The platform validates tokens using the identity provider's JWKS (JSON Web Key Set) endpoint, discovered automatically from the issuer URL.

Configuration

auth:
  oidc:
    enabled: true
    issuer: "https://auth.example.com/realms/platform"
    client_id: "mcp-data-platform"
    audience: "mcp-data-platform"
    role_claim_path: "realm_access.roles"
    role_prefix: "dp_"
Field Required Description
enabled Yes Enable OIDC authentication
issuer Yes OIDC issuer URL (used for discovery)
client_id Yes Expected client ID in tokens
audience No Expected audience claim (defaults to client_id)
role_claim_path No JSON path to roles in token claims
role_prefix No Prefix to filter/strip from role names

Provider-Specific Setup

Keycloak

  1. Create a client in your realm:
  2. Client ID: mcp-data-platform
  3. Access Type: confidential or public (depending on your flow)
  4. Valid Redirect URIs: Your application URLs

  5. Configure role mapping:

  6. Create realm roles: dp_analyst, dp_admin, etc.
  7. Assign roles to users

  8. Platform configuration:

    auth:
      oidc:
        enabled: true
        issuer: "https://keycloak.example.com/realms/your-realm"
        client_id: "mcp-data-platform"
        role_claim_path: "realm_access.roles"
        role_prefix: "dp_"
    

Auth0

  1. Create an API in Auth0:
  2. Name: mcp-data-platform
  3. Identifier: https://mcp-data-platform.example.com

  4. Create a Regular Web Application or Machine-to-Machine app

  5. Add roles via Auth0 Authorization:

  6. Create permissions: analyst, admin
  7. Assign to users/apps

  8. Platform configuration:

    auth:
      oidc:
        enabled: true
        issuer: "https://your-tenant.auth0.com/"
        client_id: "your-client-id"
        audience: "https://mcp-data-platform.example.com"
        role_claim_path: "https://your-domain/roles"
    

Note: Auth0 requires a custom claim for roles. Add a Rule or Action to include roles in the token.

Okta

  1. Create an application in Okta:
  2. Application type: Web or API
  3. Grant type: Authorization Code or Client Credentials

  4. Create groups for roles: mcp-analyst, mcp-admin

  5. Add a Groups claim to your authorization server:

  6. Name: groups
  7. Filter: Matches regex mcp-.*

  8. Platform configuration:

    auth:
      oidc:
        enabled: true
        issuer: "https://your-org.okta.com/oauth2/default"
        client_id: "your-client-id"
        audience: "api://default"
        role_claim_path: "groups"
        role_prefix: "mcp-"
    

Azure AD

  1. Register an application in Azure AD

  2. Create App Roles:

  3. analyst, admin
  4. Assign to users/groups

  5. Platform configuration:

    auth:
      oidc:
        enabled: true
        issuer: "https://login.microsoftonline.com/your-tenant-id/v2.0"
        client_id: "your-application-id"
        audience: "your-application-id"
        role_claim_path: "roles"
    

Role Claim Extraction

The role_claim_path uses dot notation to navigate the token's claims:

Token claims:

{
  "sub": "user123",
  "realm_access": {
    "roles": ["dp_analyst", "dp_viewer", "other_role"]
  }
}

With role_claim_path: "realm_access.roles" and role_prefix: "dp_": - Extracts: ["dp_analyst", "dp_viewer", "other_role"] - Filters to: ["dp_analyst", "dp_viewer"] (only dp_ prefixed) - Strips prefix: ["analyst", "viewer"]

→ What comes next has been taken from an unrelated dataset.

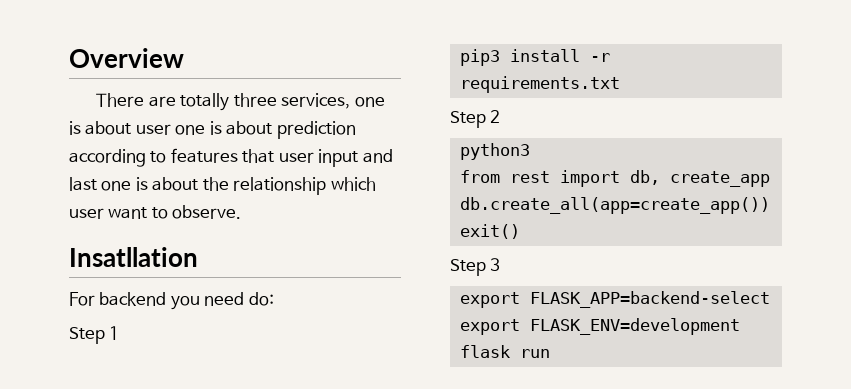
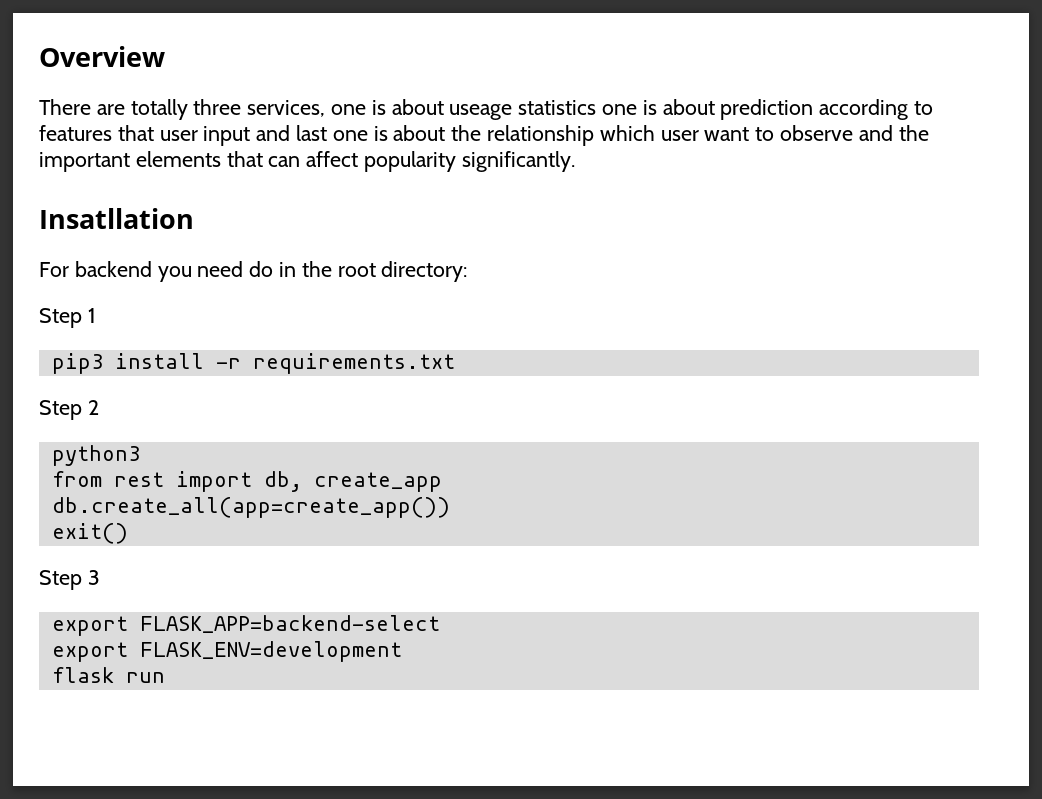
[135,124,171,135] user -> [449,100,597,120] useage statistics
[172,205,242,219] observe. -> [780,125,929,141] [39,151,575,172] observe and the important elements that can affect popularity significantly.
[248,292,274,306] do: -> [249,261,468,282] do in the root directory:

These roles are then used for persona mapping.

Token Validation

The platform validates:

  1. Signature - Token signed by identity provider's key
  2. Issuer - Matches configured issuer
  3. Audience - Contains expected audience (if configured)
  4. Expiration - Token not expired
  5. Client ID - Authorized party matches (for access tokens)

Invalid tokens return a 401 Unauthorized response.

Claims Extraction

Standard claims extracted from valid tokens:

Claim User Context Field
sub Subject
name or preferred_username Name
email Email
Custom role claim Roles

Testing OIDC

Test token validation:

# Get a token from your identity provider
TOKEN=$(curl -s -X POST "https://auth.example.com/token" \
  -d "grant_type=client_credentials" \
  -d "client_id=test-client" \
  -d "client_secret=secret" | jq -r '.access_token')

# Test with the platform (if using HTTP transport)
curl -H "Authorization: Bearer $TOKEN" \
  http://localhost:8080/sse

Troubleshooting

Token rejected with "invalid issuer": - Check the issuer URL exactly matches your identity provider - Include trailing slash if required by your provider

Roles not extracted: - Verify role_claim_path matches your token structure - Check token claims with jwt.io or similar decoder - Ensure roles are included in the token (some providers require configuration)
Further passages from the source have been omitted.